Termasuk simbolisasi budaya makan jenang sengkalan (jenang merah-jenang dengan gula jawa) di akhir tahun berdasarkan kalender Jawa. Ada kegiatan kenduri menandai waktu pergantian tahun, dedonga lan umbul donga untuk keselamatan dan rasa syukur hadirnya pergantian tahun dan sikap yang tepat menjalani, mewujudkan harapan.

Selain simbol, budaya Jawa menyediakan juga banyak nasehat dan pedoman hidup. Malah ada yang dibuat menjadi lagu anak-anak.

Gundul gundul pacul cul, gemblelengan
Nyunggi-nyunggi wakul kul, gemblelengan
Wakul ngglempang segane dadi sak ratan
Wakul ngglempang segane dadi sak ratan

Lirik lagu anak-anak ini cukup populer. Entah, apakah ini masih suka dinyanyikan anak-anak hari ini?
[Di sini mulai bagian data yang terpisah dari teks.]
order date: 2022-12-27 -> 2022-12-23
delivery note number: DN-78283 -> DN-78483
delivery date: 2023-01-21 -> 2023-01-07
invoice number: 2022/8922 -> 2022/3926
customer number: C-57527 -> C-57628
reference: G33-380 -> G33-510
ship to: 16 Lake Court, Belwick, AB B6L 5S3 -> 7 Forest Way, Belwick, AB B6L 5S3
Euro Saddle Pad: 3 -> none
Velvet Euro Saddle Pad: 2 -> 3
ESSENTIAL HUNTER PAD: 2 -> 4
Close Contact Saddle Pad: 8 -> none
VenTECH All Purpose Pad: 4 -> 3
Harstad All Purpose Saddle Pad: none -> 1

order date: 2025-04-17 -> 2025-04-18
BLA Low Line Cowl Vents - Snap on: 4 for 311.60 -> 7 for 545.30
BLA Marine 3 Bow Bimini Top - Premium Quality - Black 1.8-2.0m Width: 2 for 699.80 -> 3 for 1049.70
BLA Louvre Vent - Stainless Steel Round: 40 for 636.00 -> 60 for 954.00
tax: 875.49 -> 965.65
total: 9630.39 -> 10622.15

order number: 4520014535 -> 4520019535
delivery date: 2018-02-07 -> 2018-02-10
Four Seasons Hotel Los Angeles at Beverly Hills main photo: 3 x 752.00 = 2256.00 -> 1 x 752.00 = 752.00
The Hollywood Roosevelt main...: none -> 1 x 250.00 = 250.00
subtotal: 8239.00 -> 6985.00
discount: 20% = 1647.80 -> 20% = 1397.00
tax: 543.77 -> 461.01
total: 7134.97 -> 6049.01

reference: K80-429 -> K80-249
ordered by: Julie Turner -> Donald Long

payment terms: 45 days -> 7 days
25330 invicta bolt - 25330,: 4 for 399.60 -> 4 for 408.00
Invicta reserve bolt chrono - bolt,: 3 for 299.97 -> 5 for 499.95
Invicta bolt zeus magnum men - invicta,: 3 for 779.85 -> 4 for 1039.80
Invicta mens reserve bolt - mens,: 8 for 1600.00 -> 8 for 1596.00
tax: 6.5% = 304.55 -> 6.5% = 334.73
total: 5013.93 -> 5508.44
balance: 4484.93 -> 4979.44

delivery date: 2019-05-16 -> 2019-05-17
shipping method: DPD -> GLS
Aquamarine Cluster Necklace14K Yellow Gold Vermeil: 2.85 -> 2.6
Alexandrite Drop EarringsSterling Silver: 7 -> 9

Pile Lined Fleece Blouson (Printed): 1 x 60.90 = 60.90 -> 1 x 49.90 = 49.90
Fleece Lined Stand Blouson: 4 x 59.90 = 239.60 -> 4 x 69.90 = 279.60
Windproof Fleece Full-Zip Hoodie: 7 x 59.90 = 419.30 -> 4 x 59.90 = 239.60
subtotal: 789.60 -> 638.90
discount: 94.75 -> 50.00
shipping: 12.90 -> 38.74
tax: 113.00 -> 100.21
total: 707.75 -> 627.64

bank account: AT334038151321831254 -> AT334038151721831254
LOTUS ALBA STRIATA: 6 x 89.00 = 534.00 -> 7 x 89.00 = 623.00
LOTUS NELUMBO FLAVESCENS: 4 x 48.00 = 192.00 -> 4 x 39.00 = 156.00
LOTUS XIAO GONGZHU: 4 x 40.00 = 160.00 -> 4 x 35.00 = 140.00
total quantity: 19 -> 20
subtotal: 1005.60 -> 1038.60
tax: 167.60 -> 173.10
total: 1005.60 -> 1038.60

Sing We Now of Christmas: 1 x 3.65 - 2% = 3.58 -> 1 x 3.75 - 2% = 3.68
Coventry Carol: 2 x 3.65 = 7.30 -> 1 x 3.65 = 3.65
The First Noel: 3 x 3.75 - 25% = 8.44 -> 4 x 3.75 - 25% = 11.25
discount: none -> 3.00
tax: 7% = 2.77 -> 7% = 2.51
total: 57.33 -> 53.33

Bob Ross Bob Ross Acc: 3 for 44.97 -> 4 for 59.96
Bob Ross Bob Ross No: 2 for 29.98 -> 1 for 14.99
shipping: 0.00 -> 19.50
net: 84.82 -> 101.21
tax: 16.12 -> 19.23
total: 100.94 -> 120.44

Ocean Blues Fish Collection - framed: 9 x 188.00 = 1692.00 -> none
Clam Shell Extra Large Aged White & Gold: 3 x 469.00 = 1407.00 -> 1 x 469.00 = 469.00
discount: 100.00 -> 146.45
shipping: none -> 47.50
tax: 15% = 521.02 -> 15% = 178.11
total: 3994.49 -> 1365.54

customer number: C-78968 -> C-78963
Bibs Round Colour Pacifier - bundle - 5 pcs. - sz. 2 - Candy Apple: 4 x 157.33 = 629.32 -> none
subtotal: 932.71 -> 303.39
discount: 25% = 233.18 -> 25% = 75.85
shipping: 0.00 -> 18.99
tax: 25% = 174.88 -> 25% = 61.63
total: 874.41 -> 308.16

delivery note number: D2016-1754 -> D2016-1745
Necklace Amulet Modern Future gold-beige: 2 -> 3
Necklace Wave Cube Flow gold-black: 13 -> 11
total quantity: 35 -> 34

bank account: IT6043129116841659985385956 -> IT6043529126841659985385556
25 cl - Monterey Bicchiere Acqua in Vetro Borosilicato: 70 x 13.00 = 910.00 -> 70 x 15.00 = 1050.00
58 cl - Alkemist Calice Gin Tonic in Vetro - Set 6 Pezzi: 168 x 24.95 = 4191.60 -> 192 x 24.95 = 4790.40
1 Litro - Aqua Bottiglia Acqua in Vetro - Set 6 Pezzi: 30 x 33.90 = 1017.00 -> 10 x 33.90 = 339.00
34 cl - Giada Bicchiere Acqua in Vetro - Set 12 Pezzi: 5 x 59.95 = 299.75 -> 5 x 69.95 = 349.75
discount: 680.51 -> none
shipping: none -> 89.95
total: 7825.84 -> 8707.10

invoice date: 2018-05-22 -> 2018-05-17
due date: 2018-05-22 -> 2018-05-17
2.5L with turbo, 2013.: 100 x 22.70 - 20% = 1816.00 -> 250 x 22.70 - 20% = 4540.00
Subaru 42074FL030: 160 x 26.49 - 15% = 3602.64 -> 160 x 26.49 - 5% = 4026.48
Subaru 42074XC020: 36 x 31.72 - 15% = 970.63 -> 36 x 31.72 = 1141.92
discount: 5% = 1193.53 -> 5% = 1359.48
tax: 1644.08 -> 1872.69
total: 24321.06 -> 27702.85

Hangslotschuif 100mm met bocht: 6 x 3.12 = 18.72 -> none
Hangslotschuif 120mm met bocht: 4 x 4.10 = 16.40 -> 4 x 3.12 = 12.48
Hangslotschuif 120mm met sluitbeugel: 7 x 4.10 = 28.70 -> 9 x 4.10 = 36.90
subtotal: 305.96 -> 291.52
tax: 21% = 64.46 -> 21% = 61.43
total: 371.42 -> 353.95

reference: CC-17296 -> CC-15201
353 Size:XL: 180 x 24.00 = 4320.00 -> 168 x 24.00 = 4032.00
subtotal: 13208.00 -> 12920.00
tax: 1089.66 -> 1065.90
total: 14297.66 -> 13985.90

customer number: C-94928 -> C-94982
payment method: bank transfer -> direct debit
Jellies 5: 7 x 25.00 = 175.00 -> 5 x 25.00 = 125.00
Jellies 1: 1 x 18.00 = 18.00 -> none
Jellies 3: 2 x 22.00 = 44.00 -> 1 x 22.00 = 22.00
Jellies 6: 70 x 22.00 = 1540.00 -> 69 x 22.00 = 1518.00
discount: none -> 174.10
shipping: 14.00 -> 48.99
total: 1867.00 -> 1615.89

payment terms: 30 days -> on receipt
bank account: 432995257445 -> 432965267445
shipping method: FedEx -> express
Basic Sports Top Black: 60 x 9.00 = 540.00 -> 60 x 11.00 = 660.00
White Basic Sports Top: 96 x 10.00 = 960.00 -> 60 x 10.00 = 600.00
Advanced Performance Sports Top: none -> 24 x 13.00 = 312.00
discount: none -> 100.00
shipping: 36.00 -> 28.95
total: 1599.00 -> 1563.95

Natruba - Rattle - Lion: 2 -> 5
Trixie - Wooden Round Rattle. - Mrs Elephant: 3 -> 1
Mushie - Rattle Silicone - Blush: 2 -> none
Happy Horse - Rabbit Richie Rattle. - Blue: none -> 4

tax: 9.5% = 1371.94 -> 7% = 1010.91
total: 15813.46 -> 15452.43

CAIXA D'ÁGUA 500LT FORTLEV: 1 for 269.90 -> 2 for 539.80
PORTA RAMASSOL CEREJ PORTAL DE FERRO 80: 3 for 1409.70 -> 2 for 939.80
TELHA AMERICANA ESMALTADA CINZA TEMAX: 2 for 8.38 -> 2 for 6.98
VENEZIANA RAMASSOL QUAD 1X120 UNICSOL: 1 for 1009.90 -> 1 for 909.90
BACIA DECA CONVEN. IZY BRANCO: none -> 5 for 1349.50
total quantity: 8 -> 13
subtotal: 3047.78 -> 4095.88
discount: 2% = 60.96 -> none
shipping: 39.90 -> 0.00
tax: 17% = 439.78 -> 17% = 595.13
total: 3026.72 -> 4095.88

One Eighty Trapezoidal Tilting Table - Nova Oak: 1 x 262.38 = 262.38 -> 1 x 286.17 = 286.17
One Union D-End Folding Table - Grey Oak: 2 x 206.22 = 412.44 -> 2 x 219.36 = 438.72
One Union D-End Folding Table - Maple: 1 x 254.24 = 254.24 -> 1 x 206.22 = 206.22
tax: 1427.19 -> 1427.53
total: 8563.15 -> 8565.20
Lirik lagu ini soroti siapa saja yang tengah kuasa, memiliki kuasa dan mendapat mandat menjadi pemimpin.

Gemblelengan yang bermakna sombong, sok kuasa, nggaya atau suka bergaya. Kalau sudah dapat kekuasaan, berikanlah sepenuh hati kekuasaan itu untuk sebesar besarnya kemakmuran rakyat.

Urip prasojo, sak madya. Hidup yang bermartabat, bermakna, berkualitas serba cukup dan selau bersyukur. Manusia Jawa, menjadi Jawa sekaligus menjadi Indonesia dalam masa dewasa ini banyak menghadapi paradoks-paradoks.

Kalau di tengah ramainya pembahasan soal baju adat, glorifikasi soal identitas atau merayakan keberagaman ekspresi budaya tiap suku hanya berhenti soal baju, kemewahan pernik hiasan dst rasanya kok eman-eman ya.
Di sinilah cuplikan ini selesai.